Documento aponta que propostas que restringem o acesso de pessoas trans a espaços públicos violam direitos fundamentais e reforçam estigmas

Projetos de lei que tentam impedir pessoas trans de utilizarem banheiros e outros espaços públicos de acordo com sua identidade de gênero foram classificados como inconstitucionais pela Procuradoria Federal dos Direitos do Cidadão. Em nota técnica divulgada nesta semana, o Ministério Público Federal alertou que tais iniciativas afrontam não apenas a Constituição brasileira, mas também compromissos internacionais firmados pelo país.
O documento é resultado do trabalho do grupo voltado à população LGBTQIA+ e analisou 60 propostas legislativas com conteúdos discriminatórios apenas entre janeiro e março de 2023. As medidas incluem desde a proibição do uso de linguagem neutra até a exclusão de pessoas trans em práticas esportivas e o bloqueio de acesso a tratamentos médicos específicos.
Para os autores da nota, impedir o uso de banheiros conforme a identidade de gênero representa risco direto à saúde física e mental das pessoas trans, já que o medo de violência e humilhações leva muitas a evitarem o uso desses espaços, gerando complicações como infecções urinárias e doenças renais. “Pessoas trans vão ao banheiro por necessidade fisiológica, como qualquer outro cidadão”, destacaram Nicolao Dino e Lucas Dias, procurador dos Direitos do Cidadão e coordenador do grupo, respectivamente.

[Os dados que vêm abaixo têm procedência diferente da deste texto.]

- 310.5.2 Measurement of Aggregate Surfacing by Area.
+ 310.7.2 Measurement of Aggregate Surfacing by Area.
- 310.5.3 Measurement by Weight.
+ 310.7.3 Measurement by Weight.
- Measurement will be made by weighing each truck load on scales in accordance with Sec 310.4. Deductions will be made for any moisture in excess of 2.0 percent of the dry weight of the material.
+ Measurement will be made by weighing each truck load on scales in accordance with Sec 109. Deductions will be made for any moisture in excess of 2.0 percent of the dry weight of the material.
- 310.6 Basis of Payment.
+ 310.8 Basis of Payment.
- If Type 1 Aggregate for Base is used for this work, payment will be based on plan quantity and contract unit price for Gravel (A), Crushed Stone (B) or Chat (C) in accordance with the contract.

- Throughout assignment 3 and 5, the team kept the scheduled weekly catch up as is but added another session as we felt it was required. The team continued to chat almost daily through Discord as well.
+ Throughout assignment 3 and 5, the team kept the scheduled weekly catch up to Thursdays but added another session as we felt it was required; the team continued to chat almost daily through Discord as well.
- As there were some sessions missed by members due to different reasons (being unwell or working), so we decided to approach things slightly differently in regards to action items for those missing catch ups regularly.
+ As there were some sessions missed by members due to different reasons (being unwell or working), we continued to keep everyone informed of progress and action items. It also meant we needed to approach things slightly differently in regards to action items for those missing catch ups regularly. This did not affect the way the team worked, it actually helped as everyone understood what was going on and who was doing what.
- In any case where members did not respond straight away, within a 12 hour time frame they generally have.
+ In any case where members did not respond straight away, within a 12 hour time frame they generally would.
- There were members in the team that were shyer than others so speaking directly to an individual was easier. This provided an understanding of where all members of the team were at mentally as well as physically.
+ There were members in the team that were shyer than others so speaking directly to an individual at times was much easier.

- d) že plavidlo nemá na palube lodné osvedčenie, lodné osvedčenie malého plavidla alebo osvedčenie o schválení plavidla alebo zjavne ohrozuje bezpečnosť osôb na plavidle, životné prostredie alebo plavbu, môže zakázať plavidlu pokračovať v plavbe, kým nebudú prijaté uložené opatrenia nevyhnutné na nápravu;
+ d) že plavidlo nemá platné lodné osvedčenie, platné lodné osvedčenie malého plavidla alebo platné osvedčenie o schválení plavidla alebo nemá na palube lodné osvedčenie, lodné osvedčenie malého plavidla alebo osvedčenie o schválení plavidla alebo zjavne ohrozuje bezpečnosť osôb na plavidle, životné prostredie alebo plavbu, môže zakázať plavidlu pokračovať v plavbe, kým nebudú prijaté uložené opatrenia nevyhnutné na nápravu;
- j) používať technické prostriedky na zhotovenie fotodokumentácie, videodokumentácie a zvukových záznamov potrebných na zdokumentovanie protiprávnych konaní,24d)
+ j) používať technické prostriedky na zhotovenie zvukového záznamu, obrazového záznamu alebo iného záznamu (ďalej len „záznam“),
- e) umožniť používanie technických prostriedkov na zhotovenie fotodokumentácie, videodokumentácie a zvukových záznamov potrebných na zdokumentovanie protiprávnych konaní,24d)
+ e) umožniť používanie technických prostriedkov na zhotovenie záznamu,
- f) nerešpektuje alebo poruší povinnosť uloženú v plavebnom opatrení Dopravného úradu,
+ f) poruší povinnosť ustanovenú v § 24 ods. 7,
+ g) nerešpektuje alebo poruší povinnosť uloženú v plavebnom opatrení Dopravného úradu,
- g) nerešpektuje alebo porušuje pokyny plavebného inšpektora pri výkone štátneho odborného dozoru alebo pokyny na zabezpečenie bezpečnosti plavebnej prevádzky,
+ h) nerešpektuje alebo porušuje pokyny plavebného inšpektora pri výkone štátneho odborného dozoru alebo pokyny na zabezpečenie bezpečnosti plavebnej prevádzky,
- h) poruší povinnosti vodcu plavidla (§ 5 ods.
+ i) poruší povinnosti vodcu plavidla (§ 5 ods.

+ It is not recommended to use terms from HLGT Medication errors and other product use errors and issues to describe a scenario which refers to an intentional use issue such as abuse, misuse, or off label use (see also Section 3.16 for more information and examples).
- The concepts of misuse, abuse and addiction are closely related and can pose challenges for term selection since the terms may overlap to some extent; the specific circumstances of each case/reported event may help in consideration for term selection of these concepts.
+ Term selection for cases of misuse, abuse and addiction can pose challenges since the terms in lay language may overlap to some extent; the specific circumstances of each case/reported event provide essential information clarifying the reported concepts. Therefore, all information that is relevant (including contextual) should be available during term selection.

Os argumentos dos defensores dessas propostas, que alegam proteção a mulheres e crianças cisgênero, foram classificados como infundados pela Procuradoria. Para o MPF, tais justificativas apenas reforçam estigmas e desinformação sobre a população trans. “A transgeneridade não pode ser confundida com perversão ou doença”, afirmaram os procuradores.
A nota reafirma que o princípio da dignidade humana, garantido pela Constituição, assegura o reconhecimento da identidade de gênero e o direito à igualdade. O texto também esclarece que o entendimento do STF e de entidades internacionais já reconhece que o sexo biológico não deve ser o único critério para acesso a espaços públicos, defendendo o respeito à vivência e identidade de cada indivíduo.